Creer y crear: La fórmula oculta para enfrentar la crisis real

¿Todo está perdido o solo nos lo quieren hacer creer?

Mensajes de derrota anticipada saturan el ambiente: “No hay salida”, “Así es tu suerte”. ¿La realidad es así o es la narrativa que impone cierto sector político para paralizar y dividir?

La tragedia de creer que el destino es inamovible

Desde niños nos enseñan a imaginar, proyectar y esforzarnos por metas. Pero la presión social y las agendas políticas buscan que aceptemos un callejón sin salida, para evitar cuestionar el estado actual. Esa resignación es una derrota antes de comenzar la batalla.

Creer no es capricho, es estrategia ante la incertidumbre

Creer implica confianza basada en datos, experiencia y capacidad propia. No es un salto al vacío, sino un acto de fe informado que impulsa la acción. Creación y creencia van de la mano: sin acción dirigida, la fe es estéril; sin creer, la creación carece de dirección.

La práctica y la teoría deben ser aliadas, no enemigas

El activismo impulsado desde grupos ideológicos suele ser reacción inmediata sin reflexión. Pero actuar sin innovación es repetir errores. El verdadero cambio requiere parar, repensar y crear soluciones reales, con base en la experiencia y el contexto. No existen garantías, pero el estancamiento es certeza de fracaso.

¿Es posible transformar lo que llaman ‘imposible’?

El “otro mundo es posible” no es un slogan vacío. La realidad social, cultural y política es construcción humana, no una fuerza inmutable. Cambiar las reglas del juego exige imaginación, trabajo duro y convicción. Pero sobre todo: el reconocimiento de que necesitamos salir del marco impuesto por la agenda política dominante.

La fórmula que no quieren que sepas

  • Marco narrativo: Establecer metas alcanzables para fortalecer sentido de pertenencia y motivación.
  • Primeros logros: Generar evidencia concreta de que el cambio es posible, para mantener la dopamina activa.
  • Unidad y cooperación: Construir confianza y masa crítica, imprescindible contra la fragmentación social buscada por ciertos grupos.
  • Resistencia: Mantener el esfuerzo ante obstáculos, activando la persistencia necesaria sin caer en desánimo.
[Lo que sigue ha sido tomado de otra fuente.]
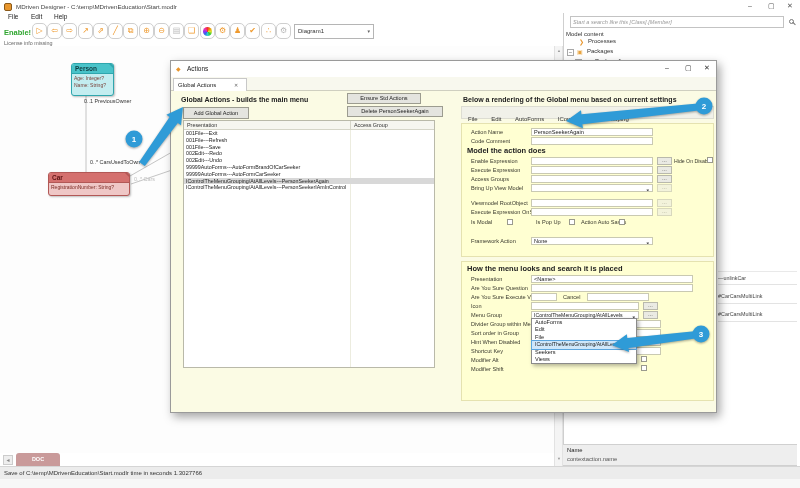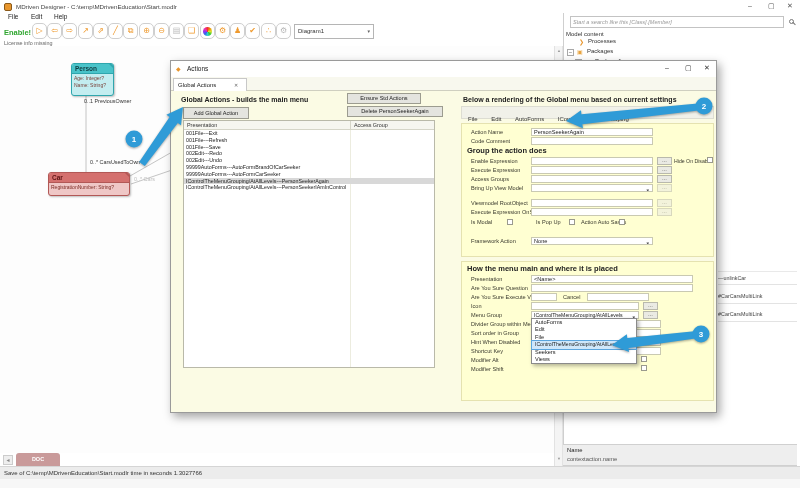"Group the action does" span.t { text: Group -> Model }
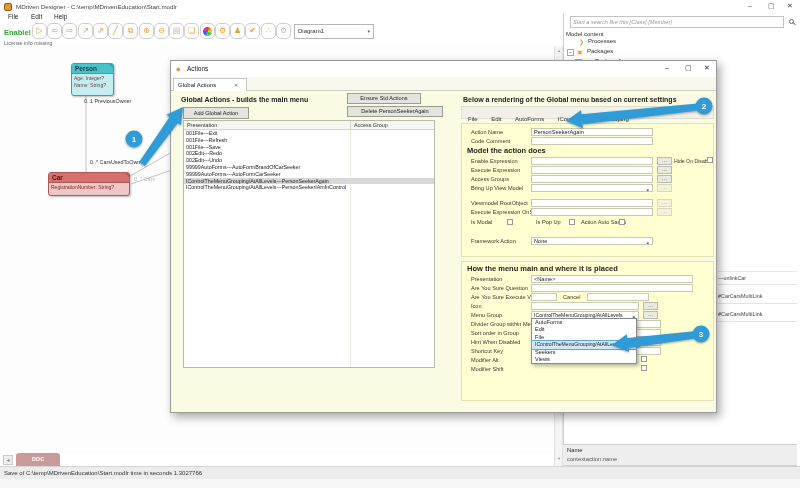"How the menu main and" span.t { text: main and where -> looks and search }
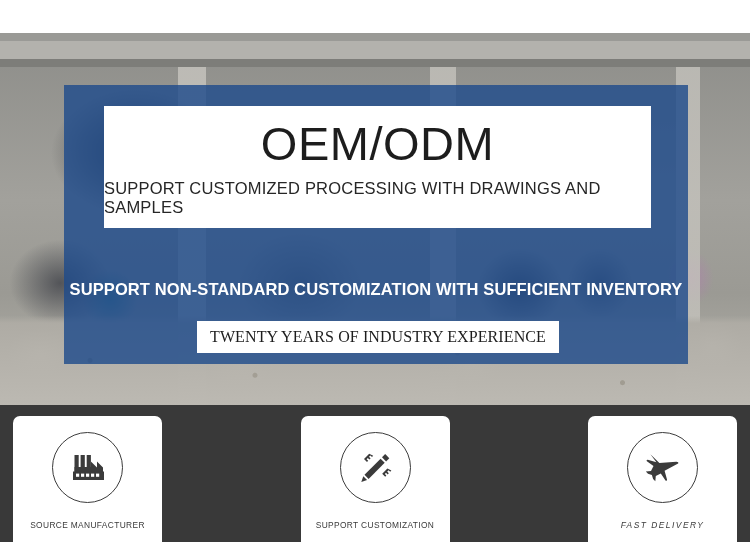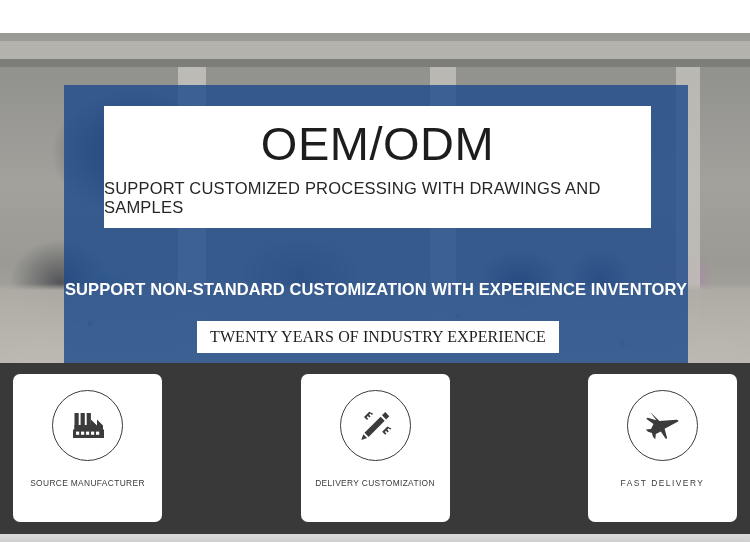"OEM/ODM" .hero { height: 330px -> 372px }
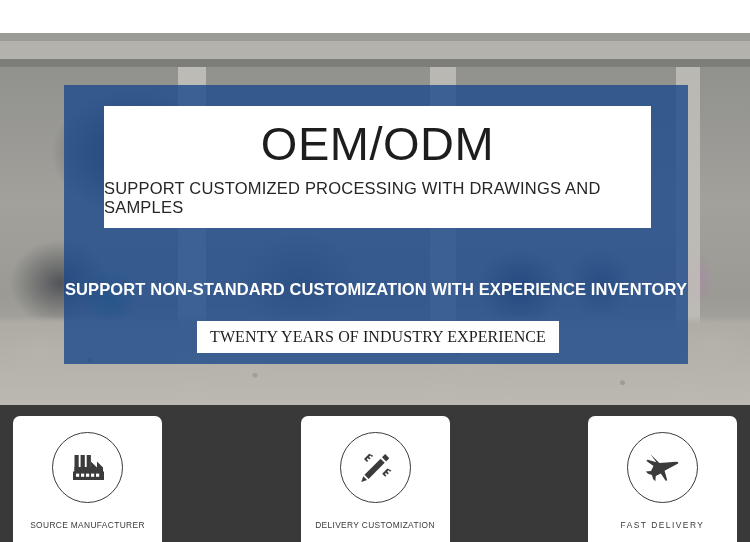"SUPPORT NON-STANDARD CUSTOMIZATION WITH" div.band-line { text: EXPERIENCE -> SUFFICIENT }
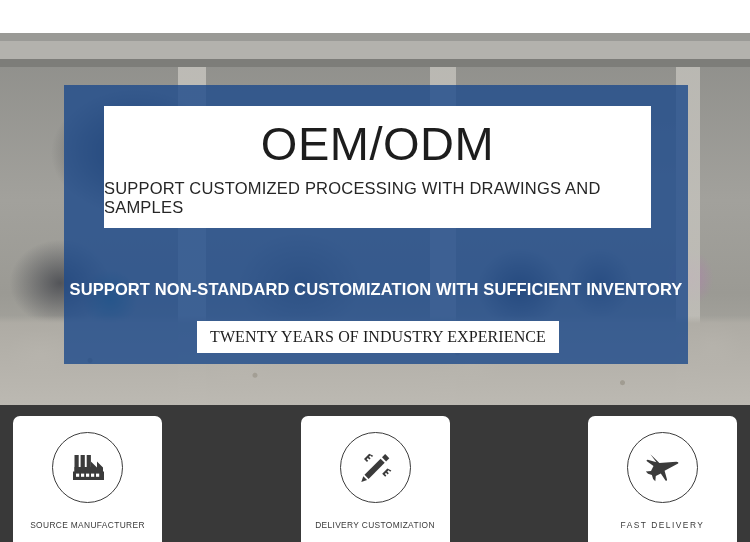"DELIVERY CUSTOMIZATION" div.card-label { text: DELIVERY -> SUPPORT }
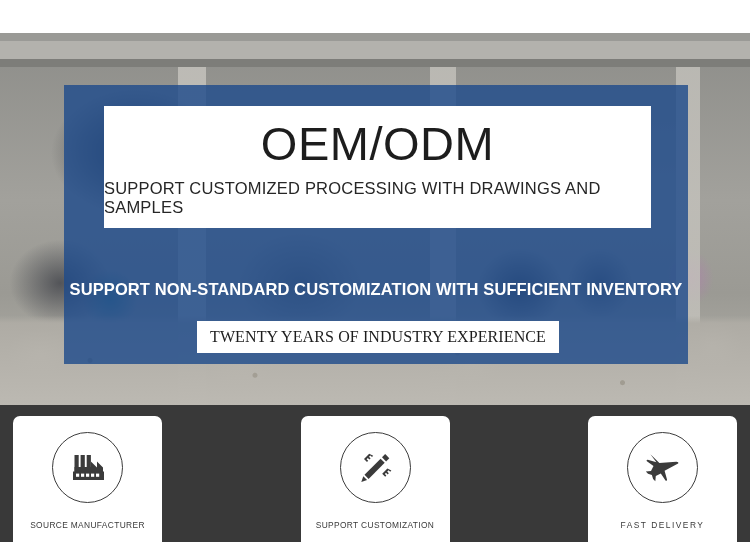"FAST DELIVERY" .card-label.spaced { font-style: none -> italic }
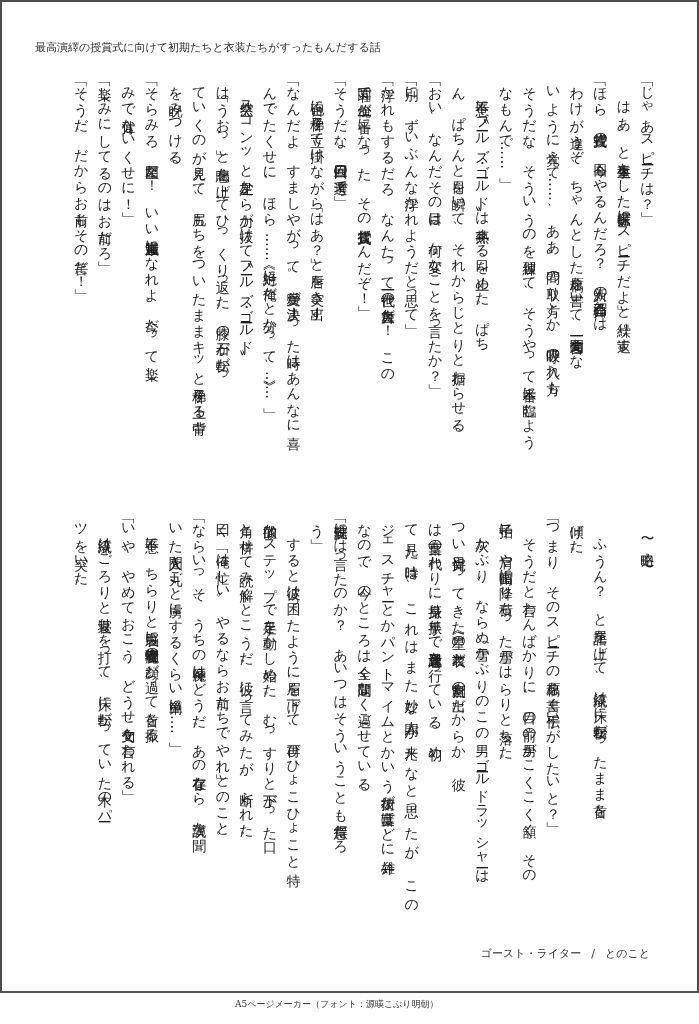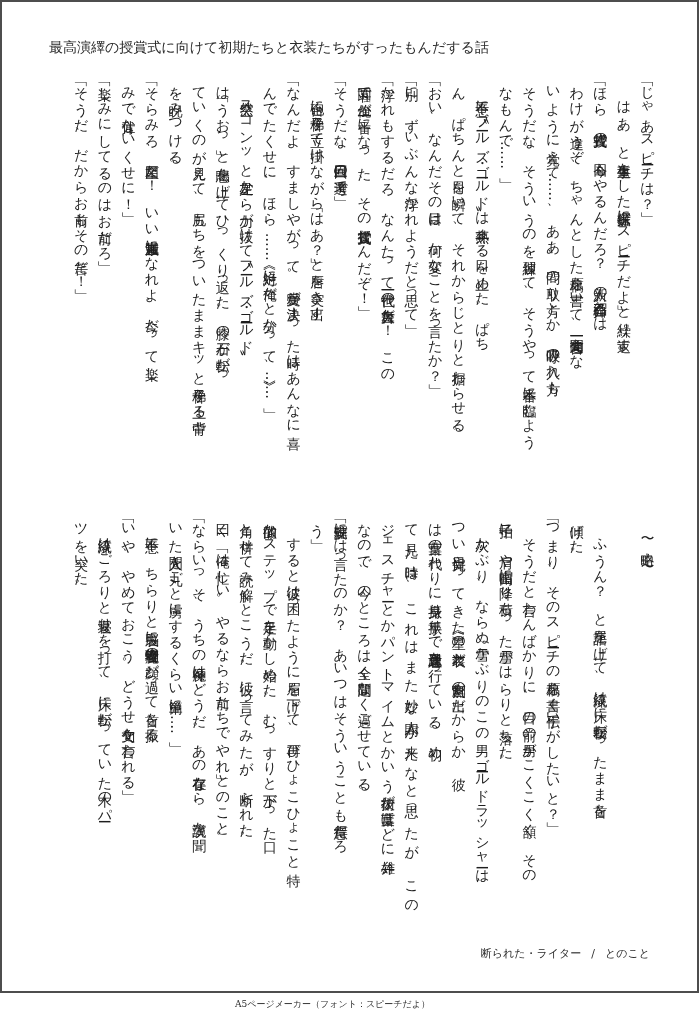"最高演繹の授賞式に向けて初期たちと衣装たちがすったもんだする話" .title { font-family: Liberation Mono, monospace -> none; font-size: 14px -> 11px; left: 47px -> 33px }
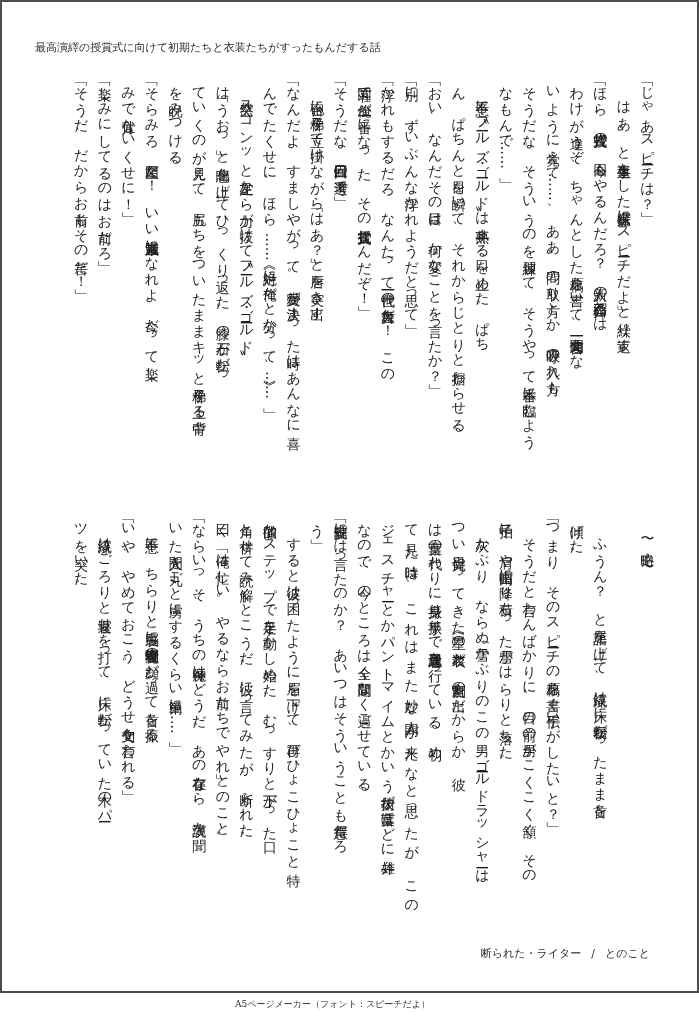"断られた・ライター" span { text: 断られた -> ゴースト }
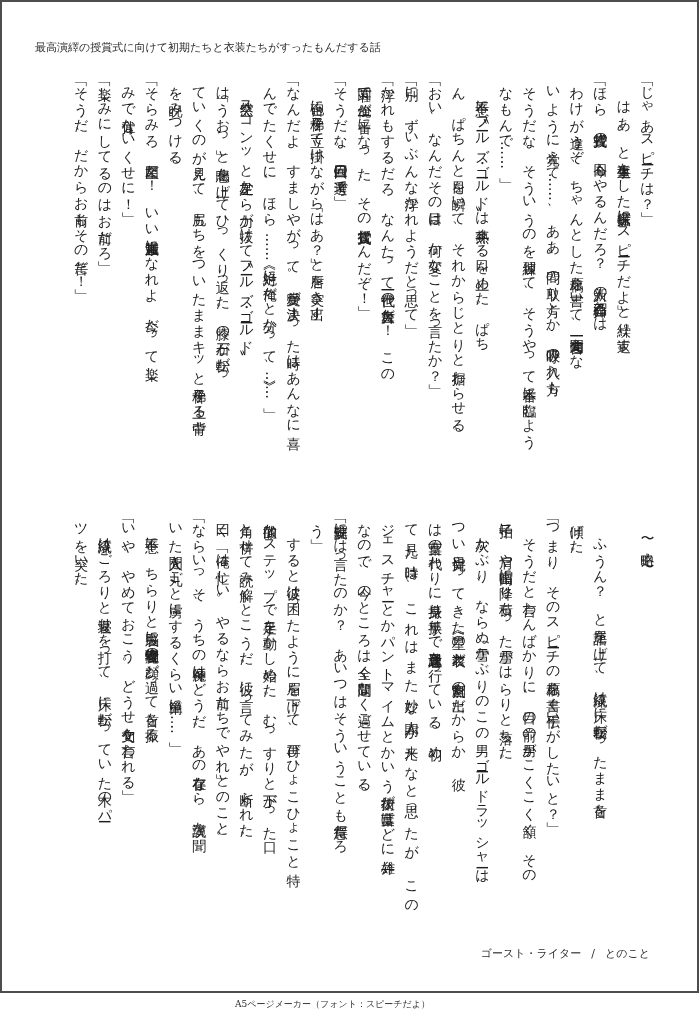"A5ページメーカー（フォント：スピーチだよ）" div.footer { text: スピーチだよ -> 源暎こぶり明朝 }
Esta es la química real del cambio. Cuesta, demanda compromiso, pero más cuesta resignarse a lo que otros quieren imponer como único destino.

Entonces, ¿seguirás creyendo en el destino fatal o te animarás a crear tu camino?

No es momento para discursos esotéricos ni para esperar que un salvador aparezca. El cambio exige acción inteligente, organizada y con propósito. Creer y crear es la llave oculta que la narrativa dominante calla porque representa una amenaza real a su control.

No te rindas. La verdad es que existen opciones. Solo hay que tener la voluntad para tomarlas.